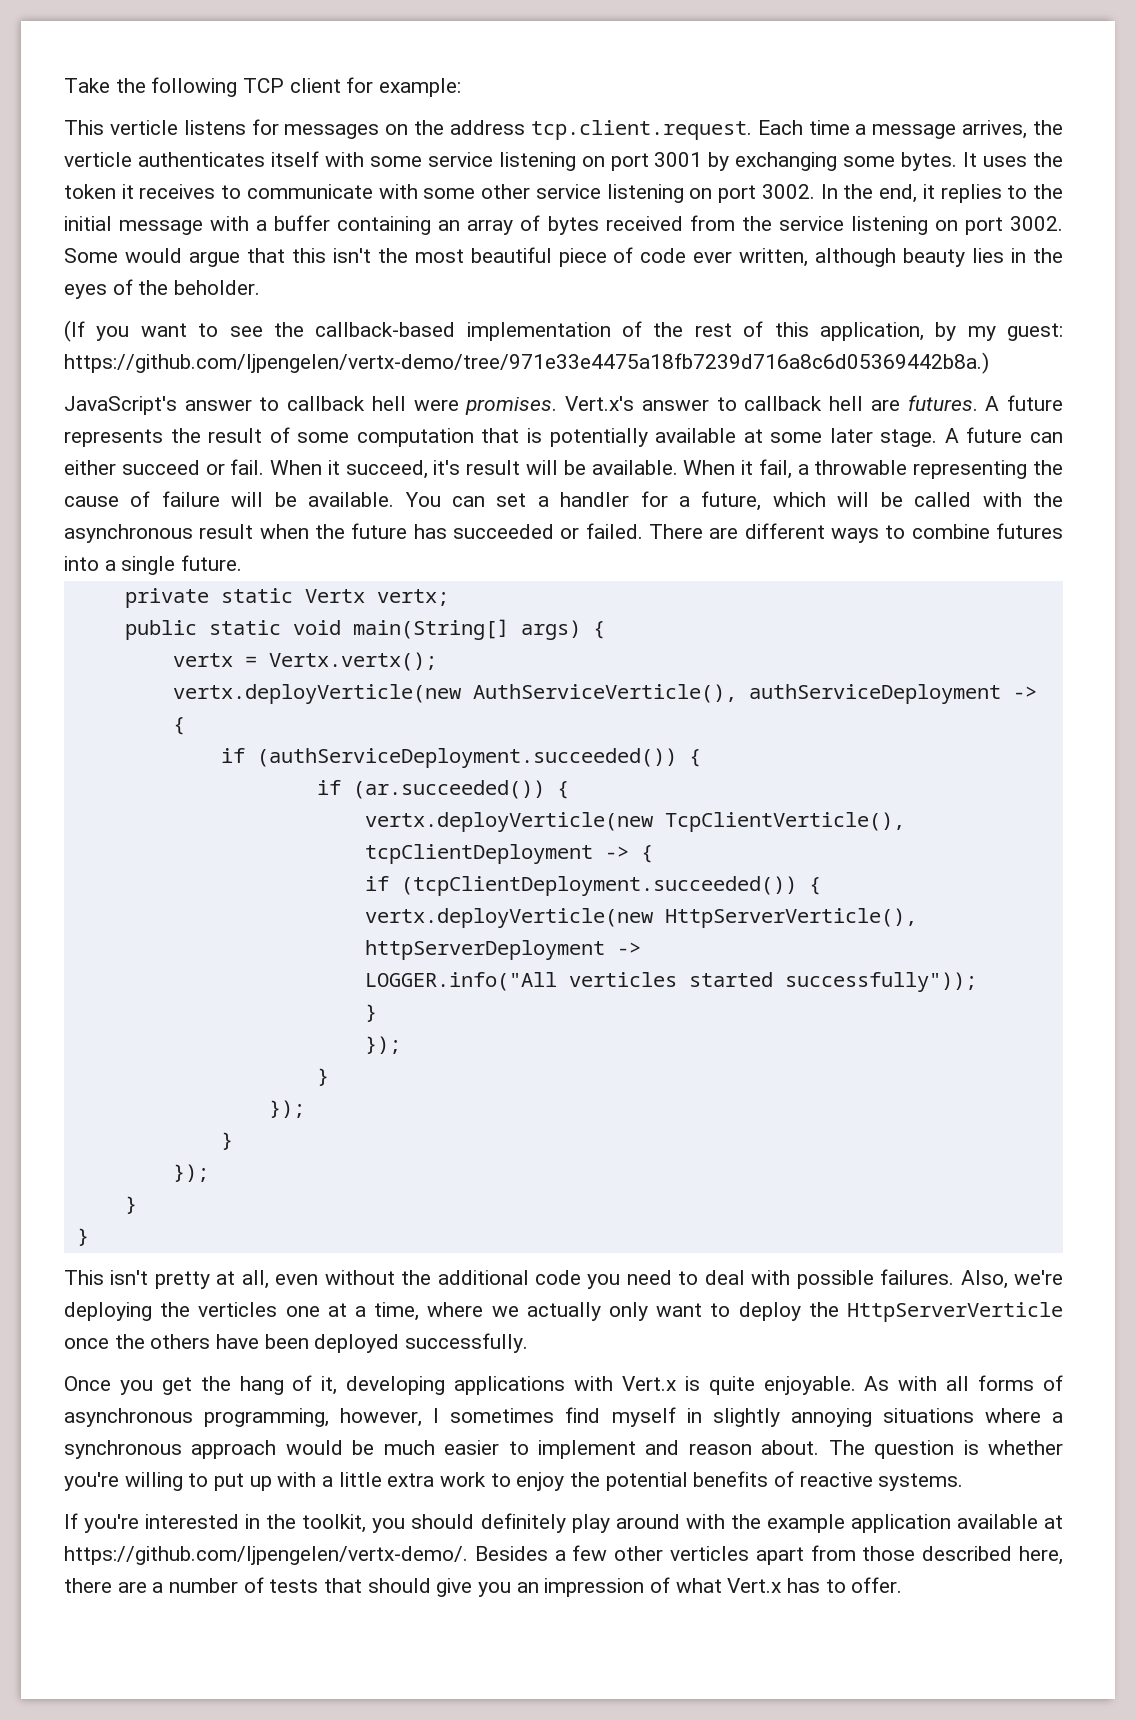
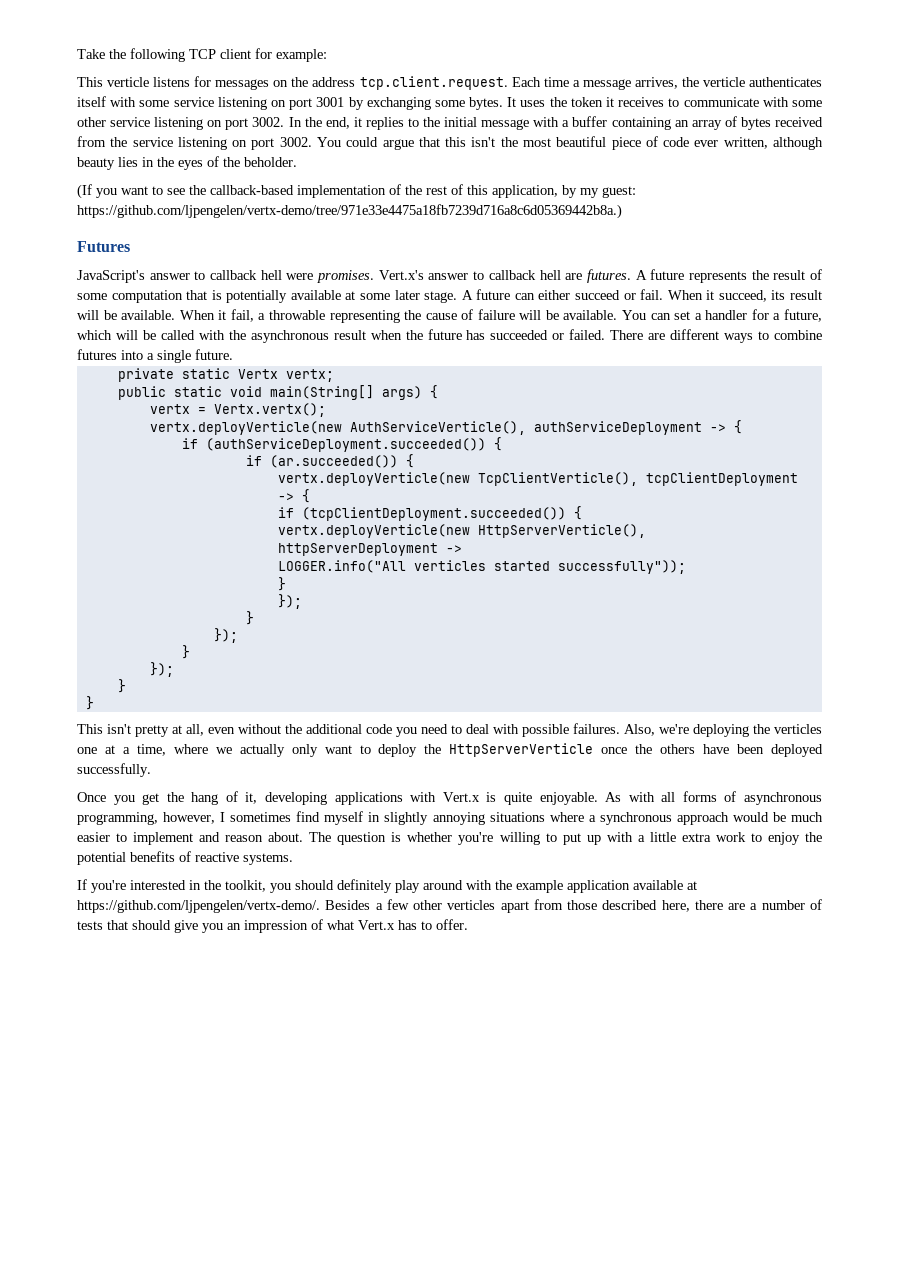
[64,248,182,263] Some would -> [317,137,379,147] You could
(989, 363) none -> [77,241,130,252] // Futures
[433,460,461,475] it's -> [771,290,786,300] its

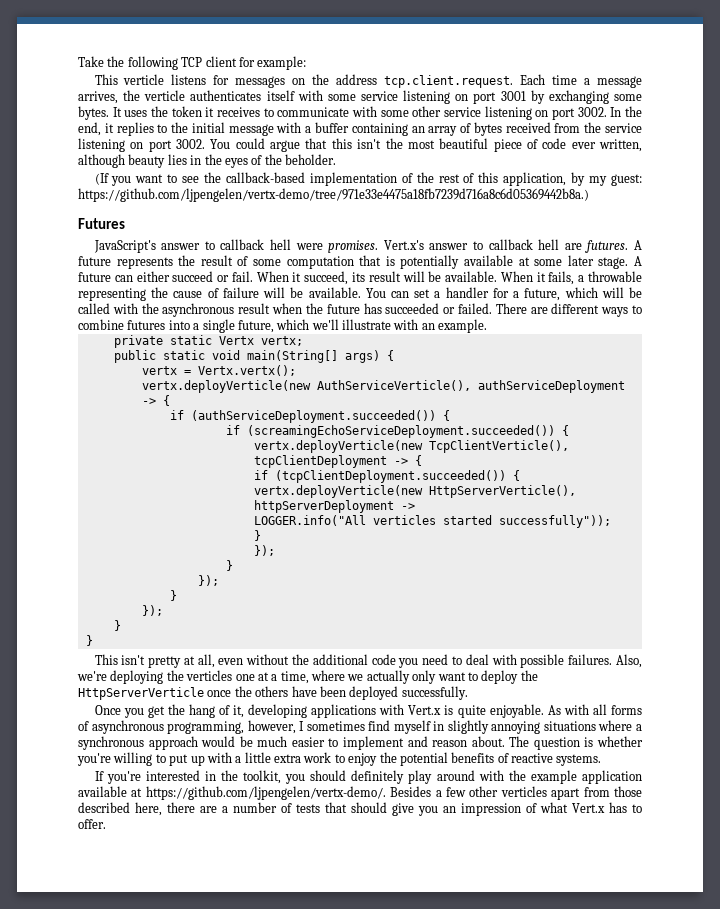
[230,309,254,322] fail, -> [548,271,575,285] fails,
[195,349,233,360] future. -> [237,319,488,333] future, which we'll illustrate with an example.
[269,455,398,468] (ar.succeeded()) -> [246,425,555,438] (screamingEchoServiceDeployment.succeeded())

####################

■ WHAT THE TASK ASKS
The answer should consist only of the lines from the one with "[433,460,461,475] it's ->" through the last line of the material above, copied exactly, with no pictures.

■ SOLUTION BELOW
[433,460,461,475] it's -> [771,290,786,300] its

[230,309,254,322] fail, -> [548,271,575,285] fails,
[195,349,233,360] future. -> [237,319,488,333] future, which we'll illustrate with an example.
[269,455,398,468] (ar.succeeded()) -> [246,425,555,438] (screamingEchoServiceDeployment.succeeded())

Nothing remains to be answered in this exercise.